__TASK DETAILS__: Beginning at the line that holds "left: 940px ->", repeat every line through the last line of the material, exactly, and drop any pictures.

########################################

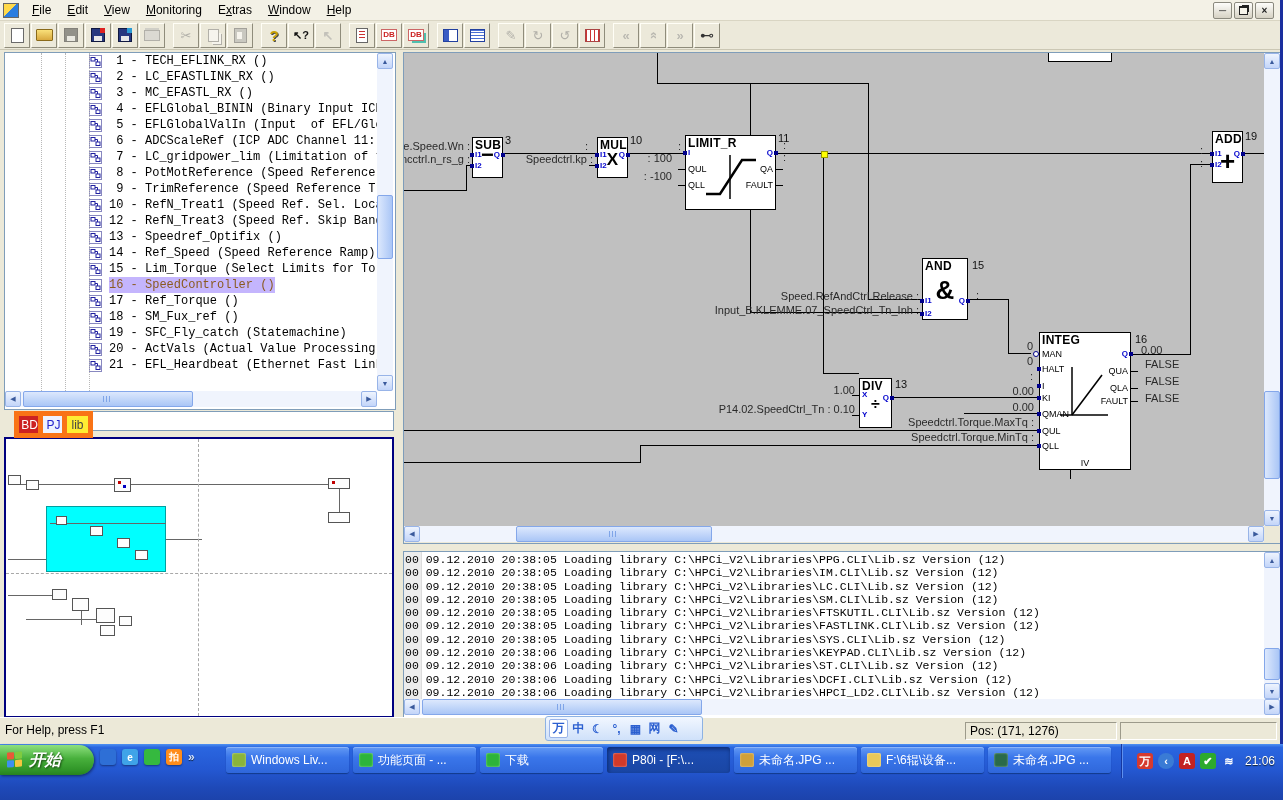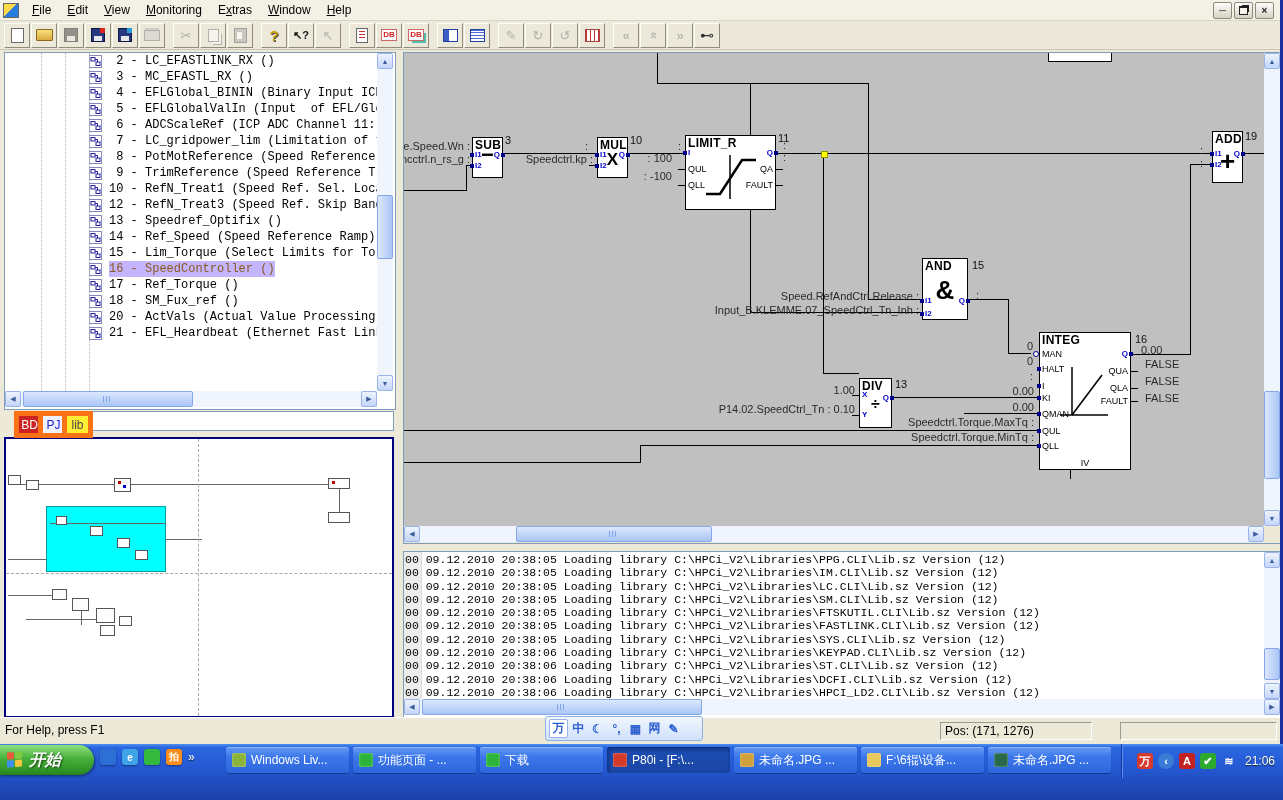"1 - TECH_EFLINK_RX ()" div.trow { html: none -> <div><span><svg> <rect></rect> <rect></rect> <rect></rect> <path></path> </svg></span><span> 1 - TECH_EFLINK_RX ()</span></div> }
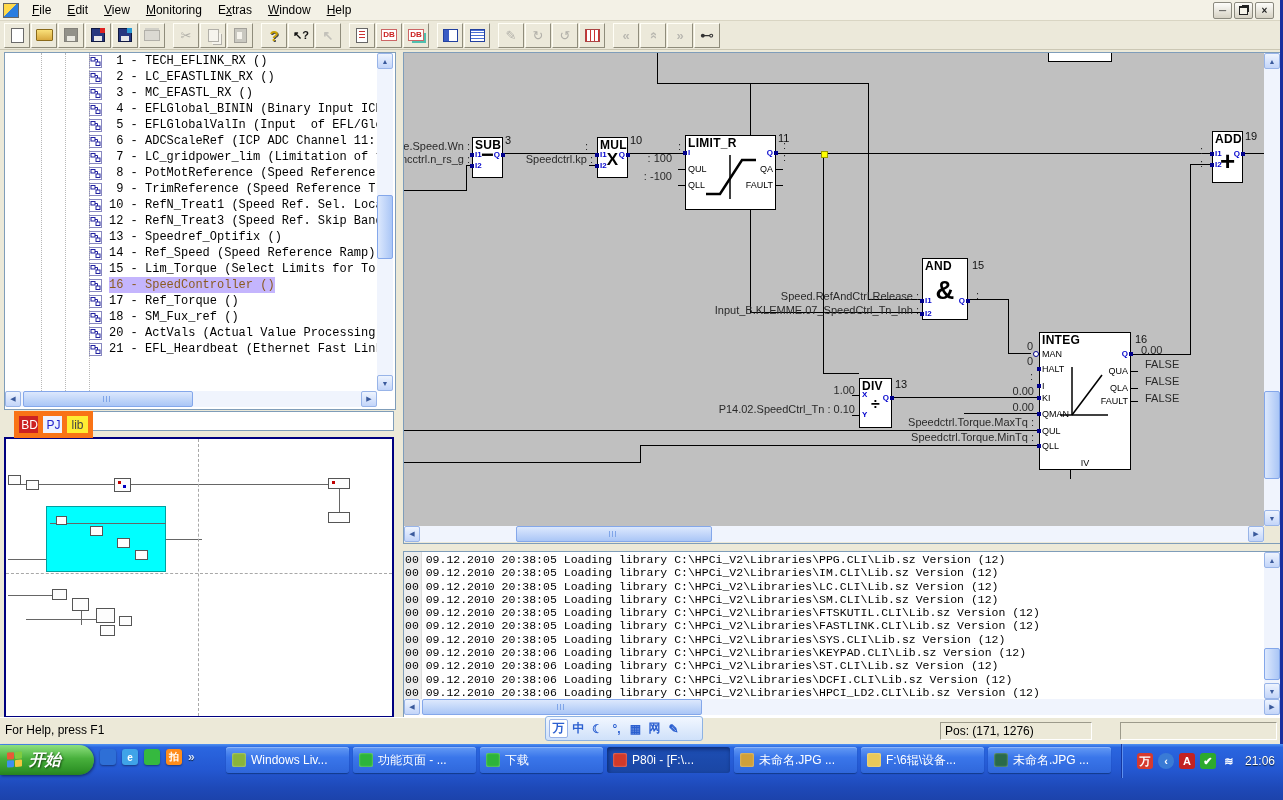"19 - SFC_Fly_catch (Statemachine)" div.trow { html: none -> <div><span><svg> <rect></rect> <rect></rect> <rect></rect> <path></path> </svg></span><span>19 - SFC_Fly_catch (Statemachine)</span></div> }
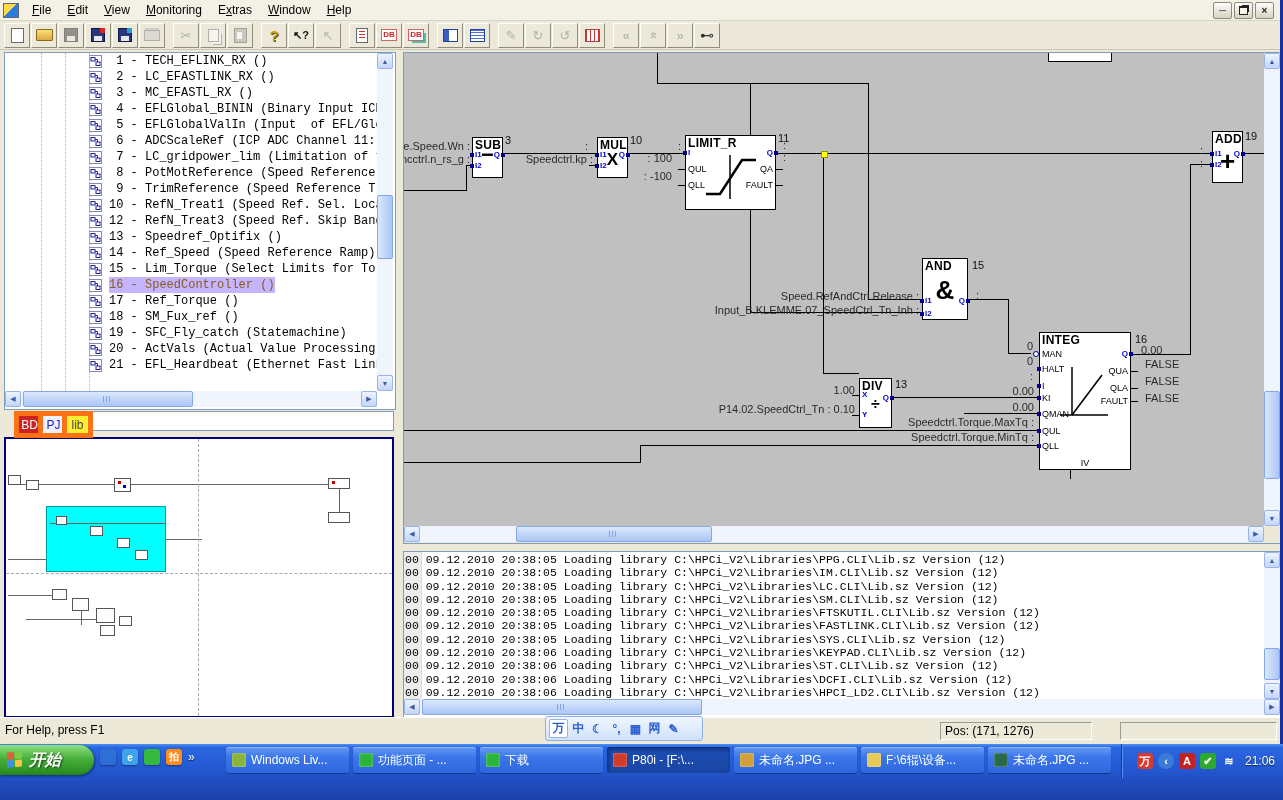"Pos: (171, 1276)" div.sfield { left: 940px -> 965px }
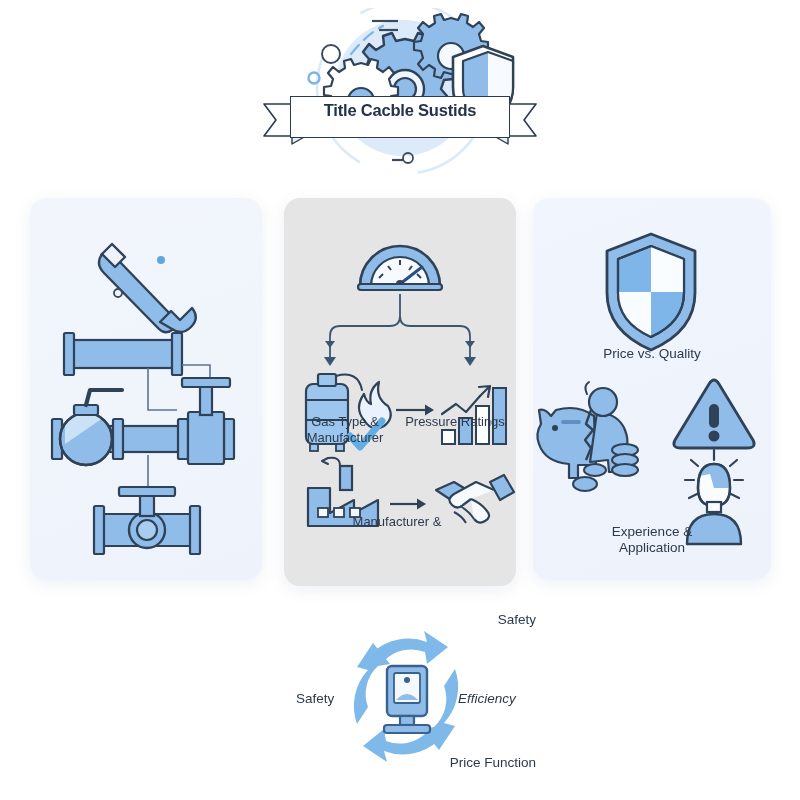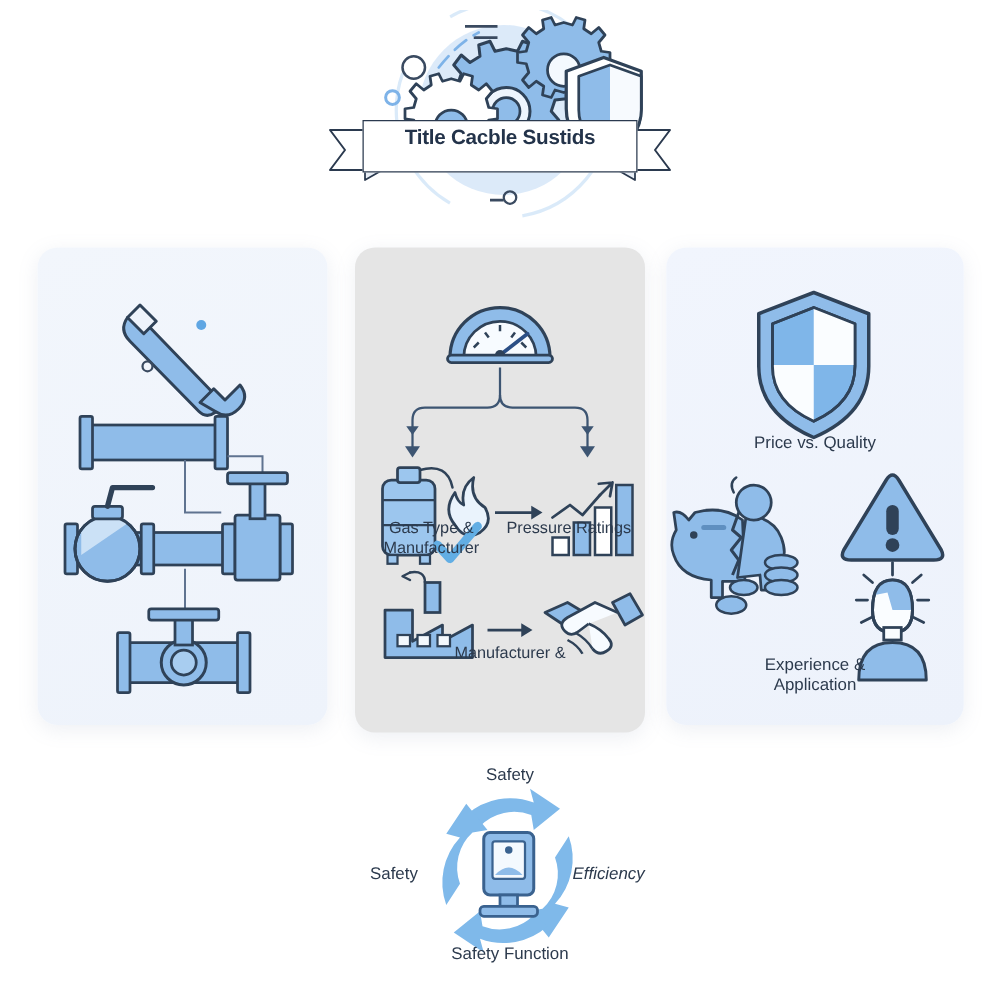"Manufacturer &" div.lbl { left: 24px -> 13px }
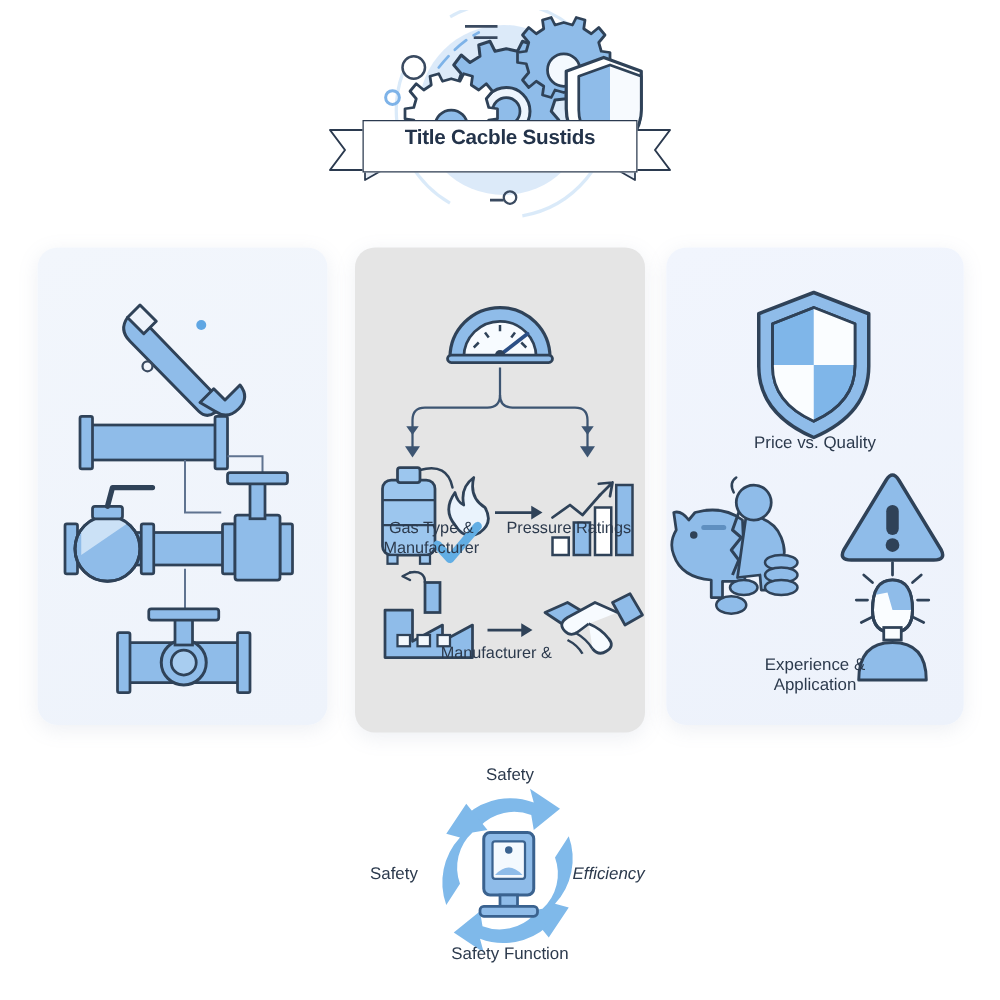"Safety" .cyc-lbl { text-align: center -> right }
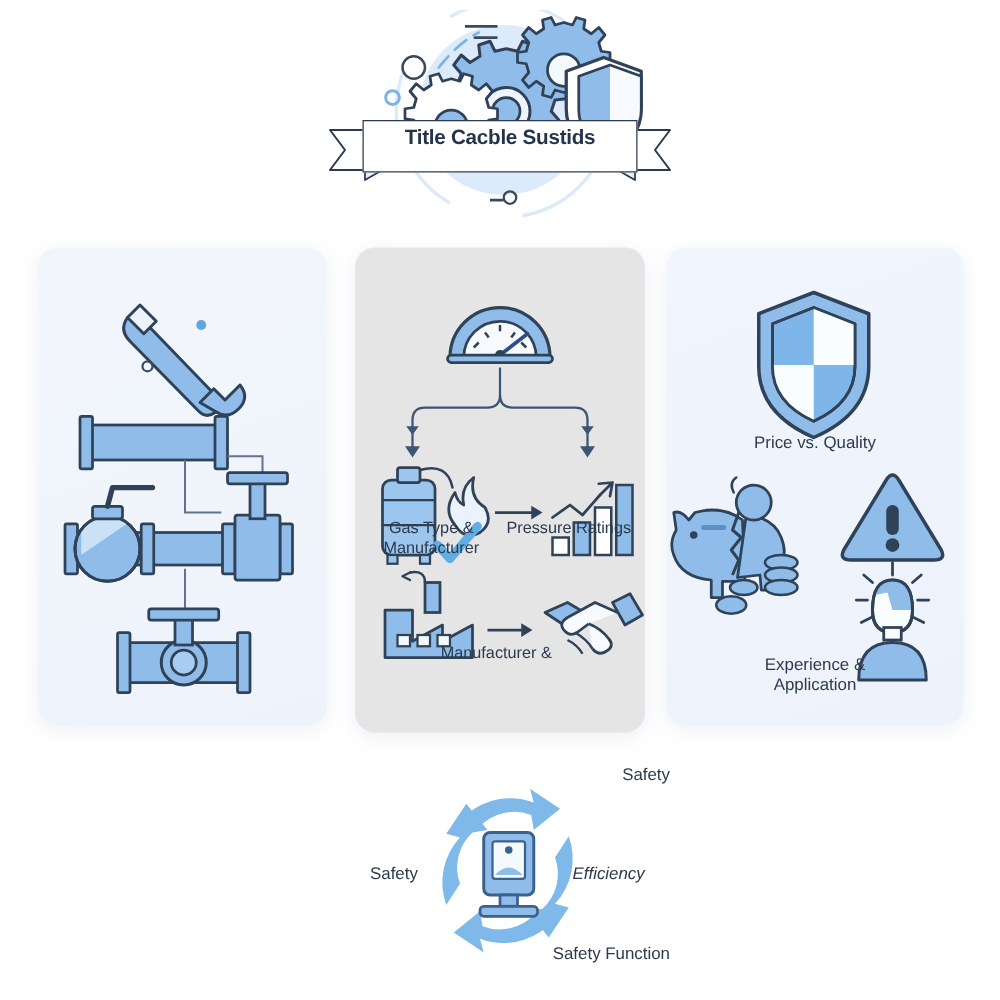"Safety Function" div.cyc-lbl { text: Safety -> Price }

########################################

__EXERCISE RESULT__:
"Pos: (171, 1276)" div.sfield { left: 940px -> 965px }
"Manufacturer &" div.lbl { left: 24px -> 13px }
"Safety" .cyc-lbl { text-align: center -> right }
"Safety Function" div.cyc-lbl { text: Safety -> Price }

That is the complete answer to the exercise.